My original interest -- 3 decades ago -- arose from discovering that, prior to 2 generations before me, my father's family was very enamored of 1st cousins marrying each other -- and that didn't stop him from designing the Apollo 11 Eagle, his one brother from rising from a job installing nuts and bolts on the country's 1st nuclear power plant to running them himself and being consulted by the US Senate, or their other brother from being the operations manager of the Mayo Clinic.
 
Here’s a little known fact about me. I researched and utilized some higher level genetic studies working with rats back in my teens. I bred and sold rats that routinely sold for $500+ apiece. Some rare genetic traits that rendered 75% in vitro mortality. That convinced my tenured college professor great uncle that homeschoolers weren’t all idiots.

Yep. I sold rats.
 
Here’s a little known fact about me.
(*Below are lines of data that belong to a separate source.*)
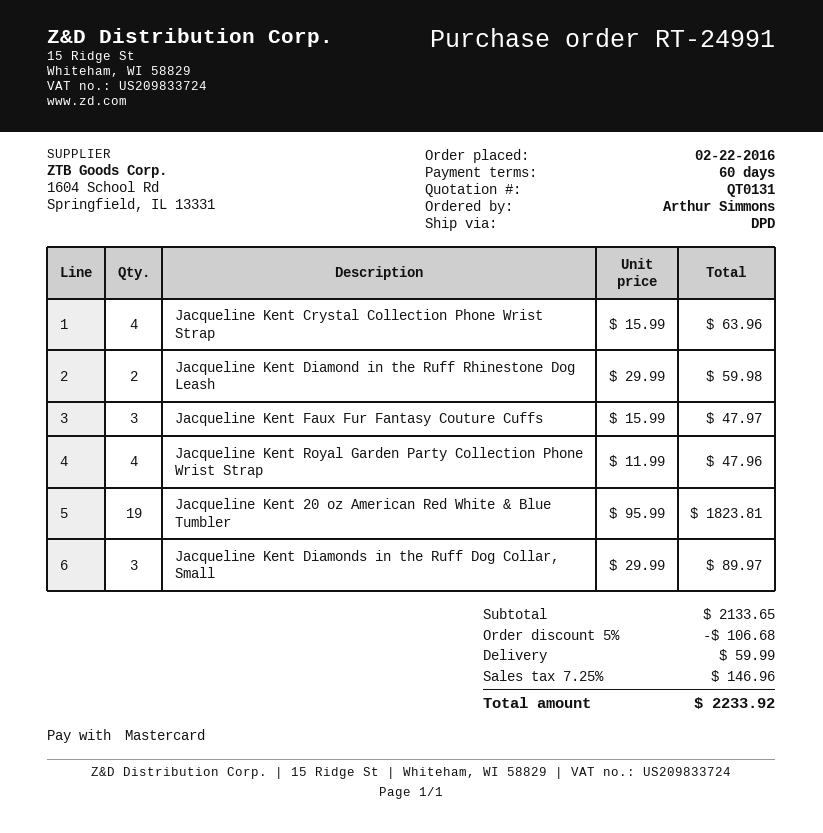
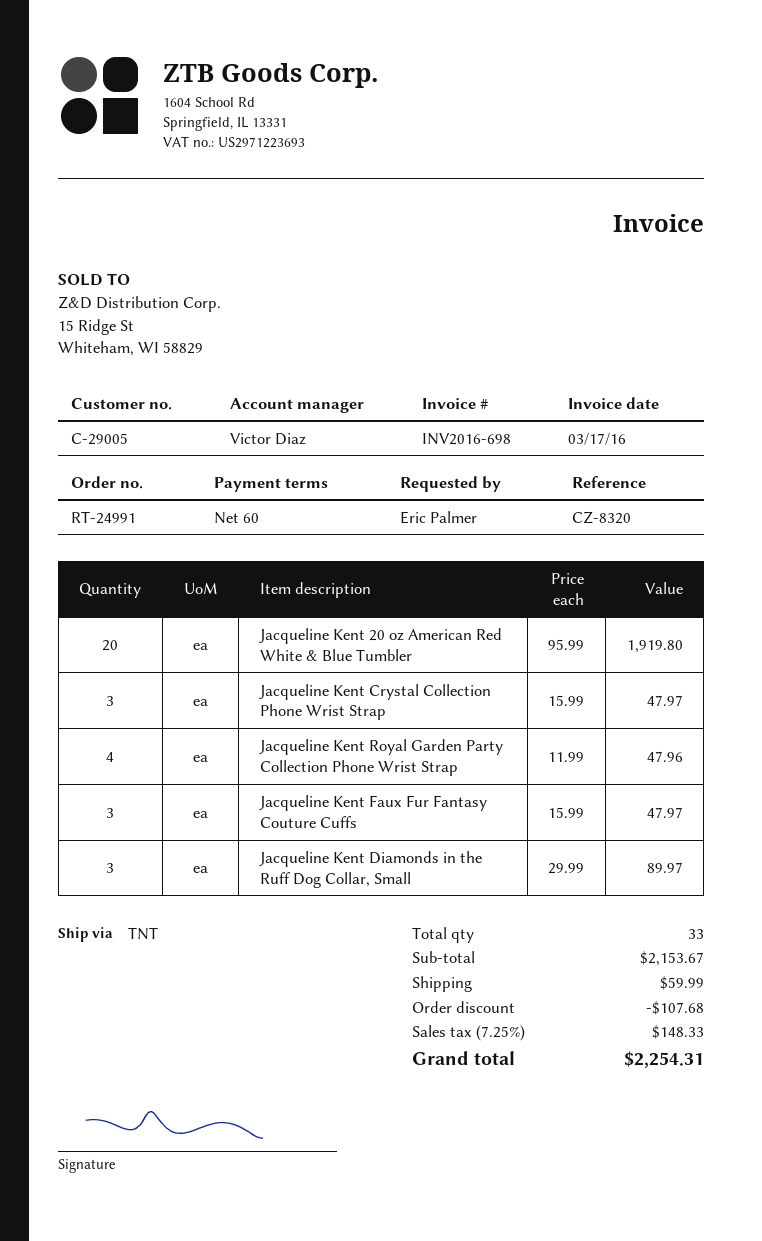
ordered by: Arthur Simmons -> Eric Palmer
shipping method: DPD -> TNT
Jacqueline Kent Crystal Collection Phone Wrist Strap: 4 x 15.99 = 63.96 -> 3 x 15.99 = 47.97
Jacqueline Kent Diamond in the Ruff Rhinestone Dog Leash: 2 x 29.99 = 59.98 -> none
Jacqueline Kent 20 oz American Red White & Blue Tumbler: 19 x 95.99 = 1823.81 -> 20 x 95.99 = 1919.80
subtotal: 2133.65 -> 2153.67
discount: 106.68 -> 107.68
tax: 7.25% = 146.96 -> 7.25% = 148.33
total: 2233.92 -> 2254.31

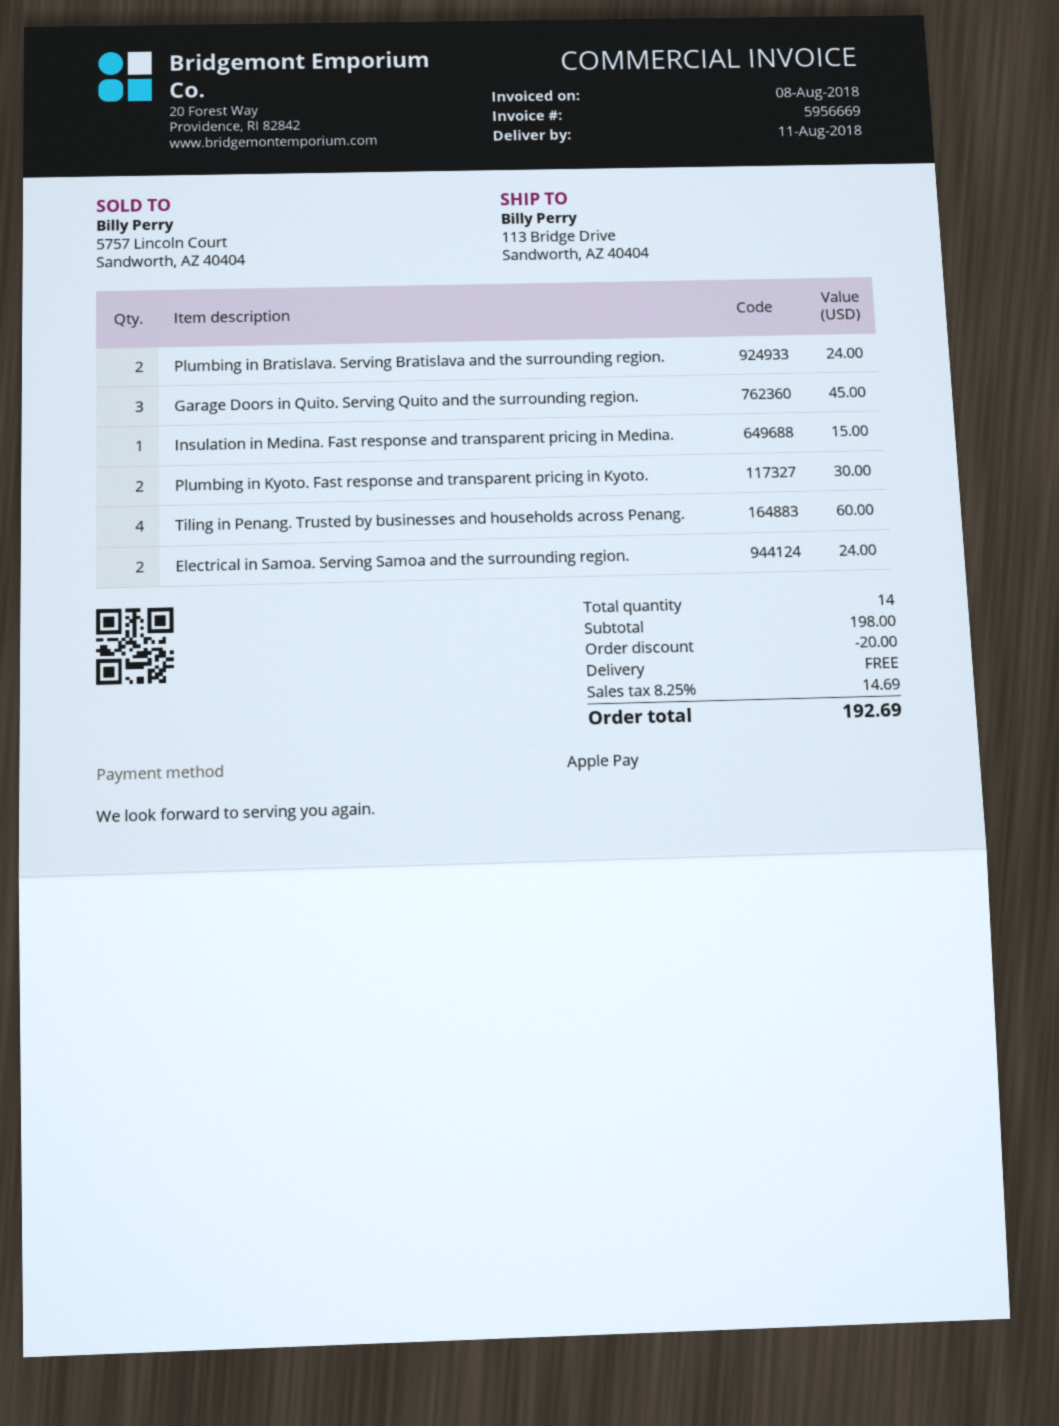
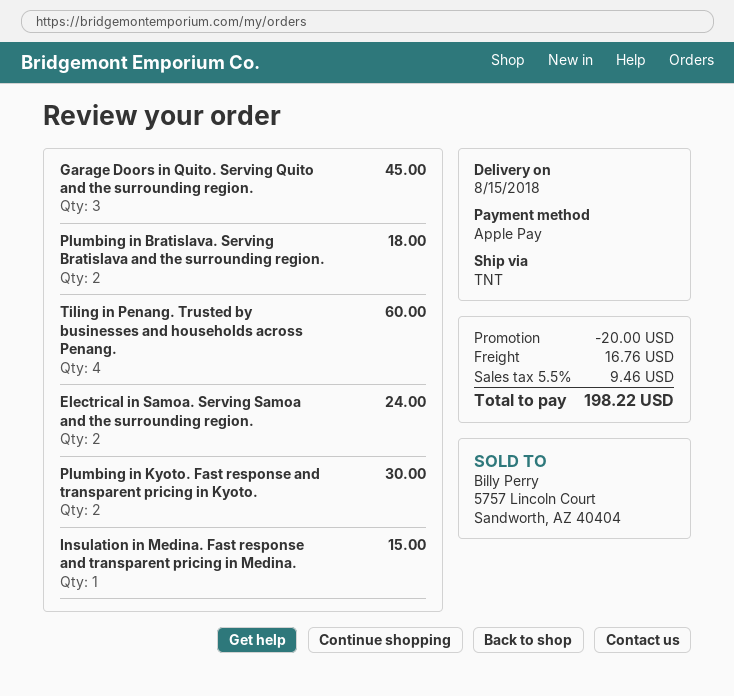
delivery date: 2018-08-11 -> 2018-08-15
Plumbing in Bratislava. Serving Bratislava and the surrounding region.: 2 for 24.00 -> 2 for 18.00
shipping: 0.00 -> 16.76
tax: 8.25% = 14.69 -> 5.5% = 9.46
total: 192.69 -> 198.22

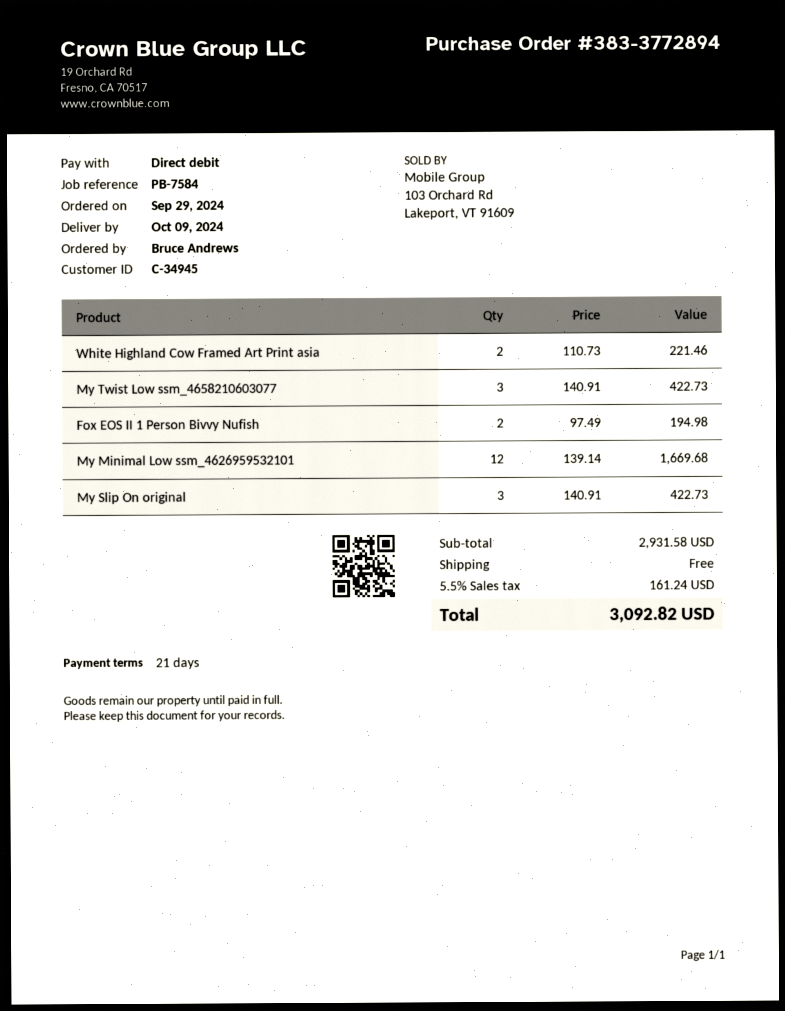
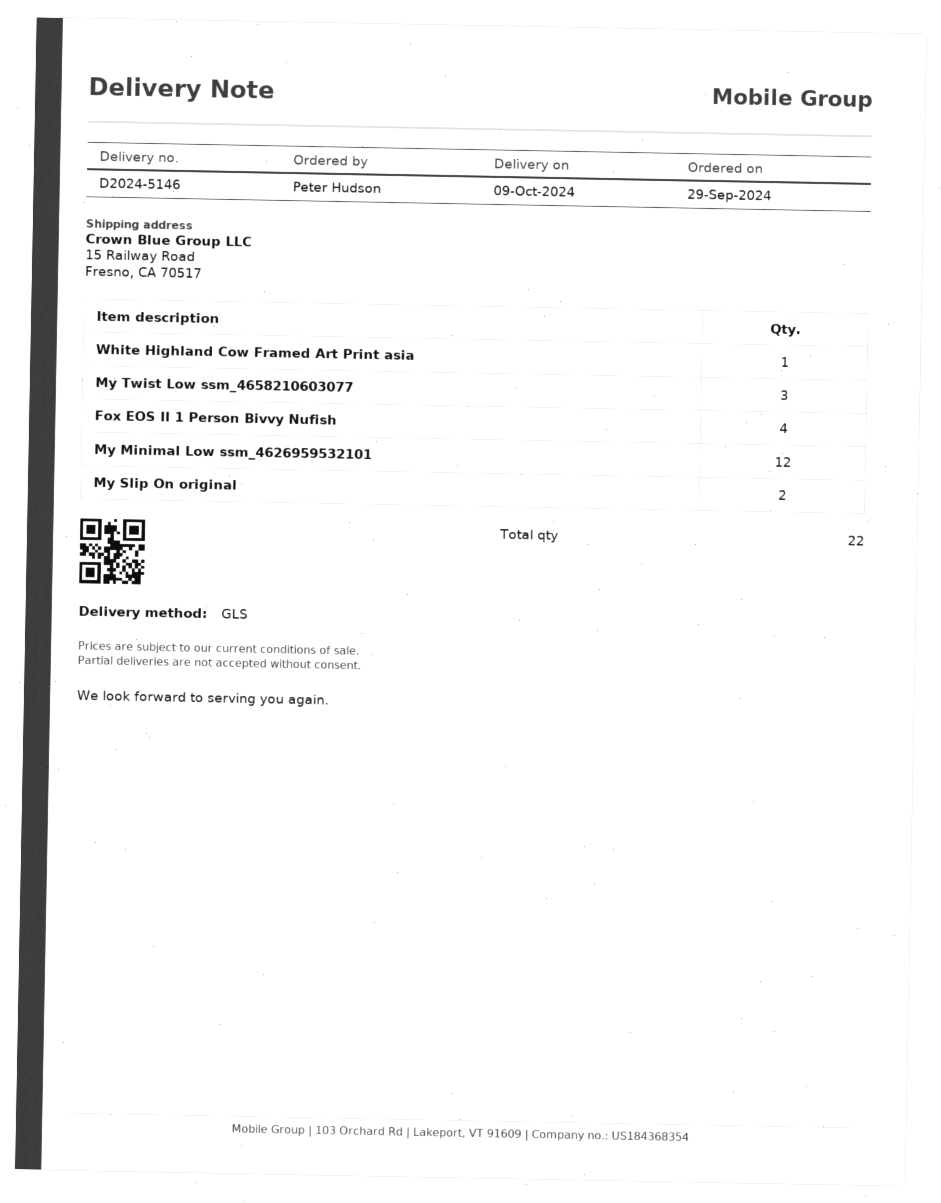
ordered by: Bruce Andrews -> Peter Hudson
White Highland Cow Framed Art Print asia: 2 -> 1
Fox EOS II 1 Person Bivvy Nufish: 2 -> 4
My Slip On original: 3 -> 2

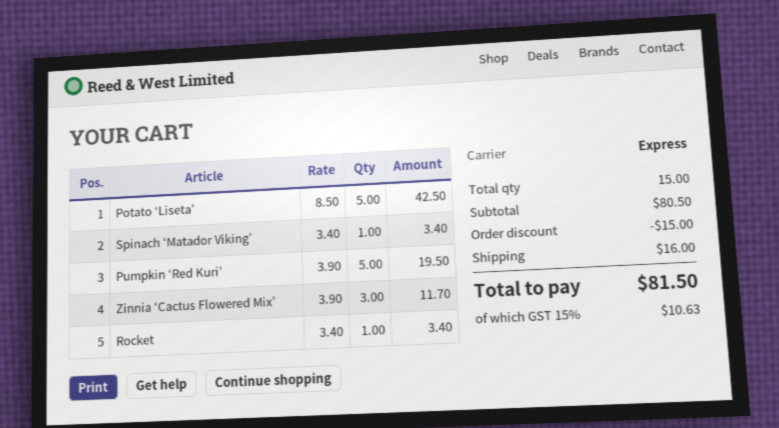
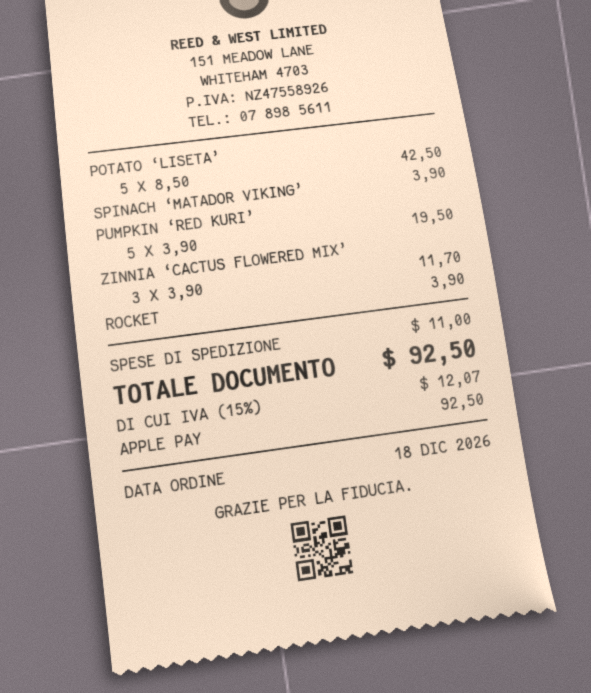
Spinach ‘Matador Viking’: 1 x 3.40 = 3.40 -> 1 x 3.90 = 3.90
Rocket: 1 x 3.40 = 3.40 -> 1 x 3.90 = 3.90
discount: 15.00 -> none
shipping: 16.00 -> 11.00
tax: 15% = 10.63 -> 15% = 12.07
total: 81.50 -> 92.50

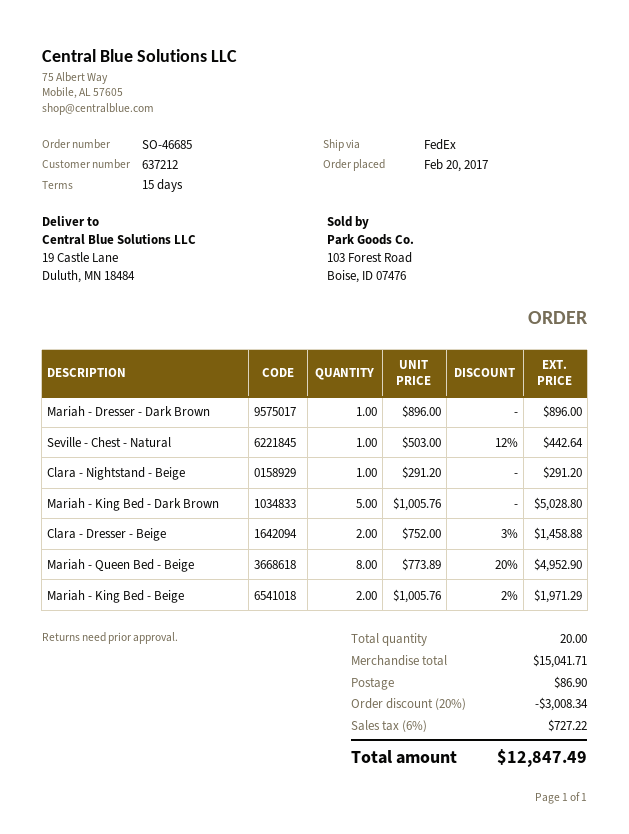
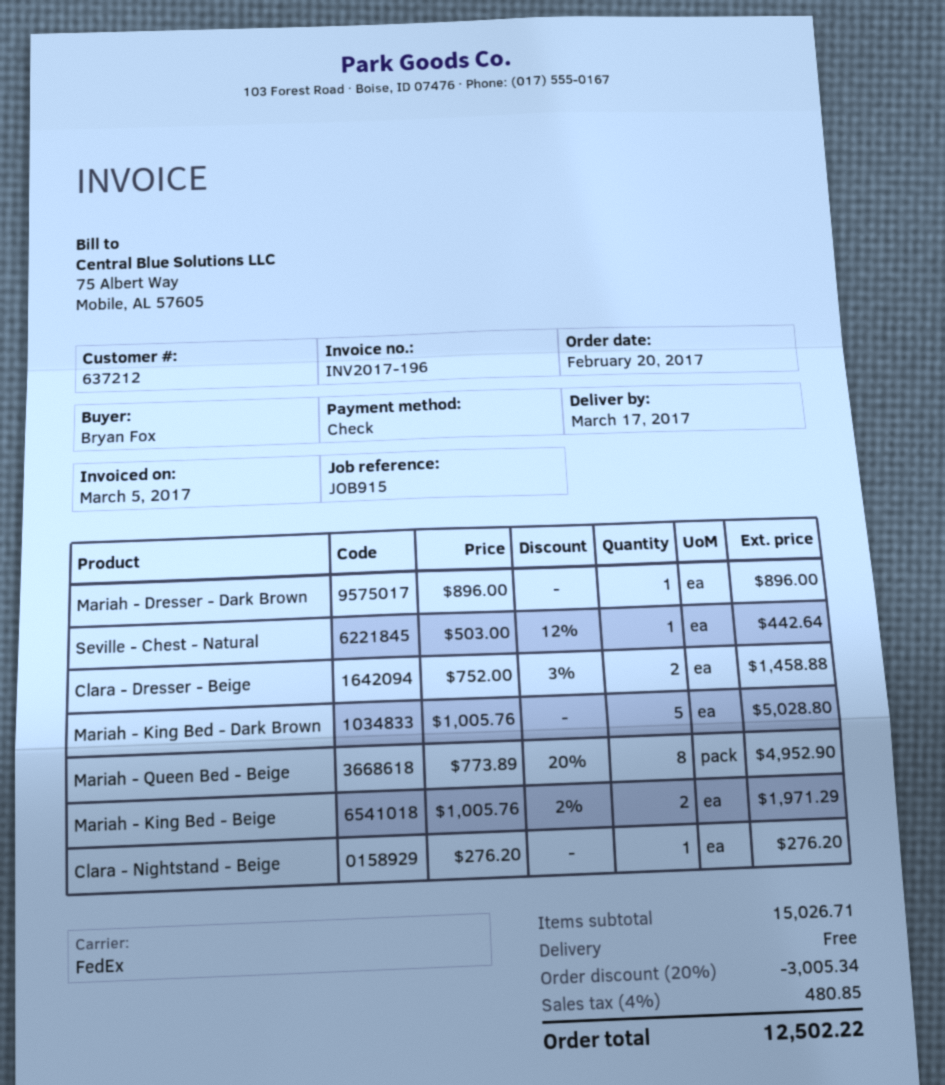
Clara - Nightstand - Beige: 1 x 291.20 = 291.20 -> 1 x 276.20 = 276.20
subtotal: 15041.71 -> 15026.71
discount: 20% = 3008.34 -> 20% = 3005.34
shipping: 86.90 -> 0.00
tax: 6% = 727.22 -> 4% = 480.85
total: 12847.49 -> 12502.22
I researched and utilized some higher level genetic studies working with rats back in my teens. I bred and sold rats that routinely sold for $500+ apiece. Some rare genetic traits that rendered 75% in vitro mortality. That convinced my tenured college professor great uncle that homeschoolers weren’t all idiots.

Yep. I sold rats.
Now you can't use that at the next Retreat during Two Truths and a Lie... 😂
 
Since there is a close DNA relationship, will it work on politicians? But I don't know who you could sell them to(?)
They are very indiscriminate breeders.
Worse than rats.
 
Since there is a close DNA relationship, will it work on politicians? But I don't know who you could sell them to(?)
They sell to the highest bidder. Major multinational corporations, power brokers, foreign governments.